A first step example of creating an environment that allows for the implementation of deep learning in a GPU supported Ubuntu Packet server using Terraform.
This guide was created for users who may not have Linux machines with GPU supported drivers, or want to engage in machine learning research with the use of bare metal servers. We will be using a GPU accelerated Packet server to implement a machine learning environment, which will require a Packet account to be created, and the use of this server will have an hourly billing fee.

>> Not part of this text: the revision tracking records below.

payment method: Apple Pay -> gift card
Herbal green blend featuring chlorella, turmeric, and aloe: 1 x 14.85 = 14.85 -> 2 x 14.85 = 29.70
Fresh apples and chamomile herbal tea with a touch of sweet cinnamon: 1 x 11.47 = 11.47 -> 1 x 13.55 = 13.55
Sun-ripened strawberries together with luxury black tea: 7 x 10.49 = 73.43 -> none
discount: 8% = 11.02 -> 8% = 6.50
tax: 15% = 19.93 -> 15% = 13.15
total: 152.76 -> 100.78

Please keep in mind that the device created will have Ubuntu 16.04 as the operating system and several packages and installations will be installed automatically. It will be helpful to have prior knowledge in Linux commands and the following installations, but you may install other applications to aid you in your machine learning research as desired:
- Anaconda
- Docker CE
- Nvidia Docker
- Cuda 10.1
- Tensorflow-GPU
- Jupyter
- Getting Started
- Clone The Repository
- Set Necessary Variables
- Initialize Terraform
- Deploying the Packet Server
- Enter Your Server
- Check The Script
- Create a Jupyter Notebook Without a Domain Name
- Create a Jupyter Notebook With a SSL-Enabled Domain Name
- Acknowledgments
Begin by installing Terraform on your machine. (A Mac was used in the making of this guide, but you may use any machine as long as Terraform supports installation for your operating system).
Please ensure that you download the file with the correct operating system and architecture of the machine you will be using Terraform on, or use a package manager (like Homebrew if you have a Mac or Linux machine, or Chocolatey if you have Windows) to automate the installation process.
Verify that your Terraform installation has been performed successfully and that your PATH
has been set correctly by running the terraform
command.
You should get the following output:
Usage: terraform [-version] [-help] <command> [args]
(...)
For further help on installing Terraform on your operating system, please visit Terraform's Getting Started guide.
Clone this repository to your machine to have all the necessary files needed to easily deploy a server with GPU support.
This can be done by entering the following:
$ git clone https://github.com/tchan2/packet-gpu
Now you should have all the necessary files for deploying a Packet server with GPU acceleration.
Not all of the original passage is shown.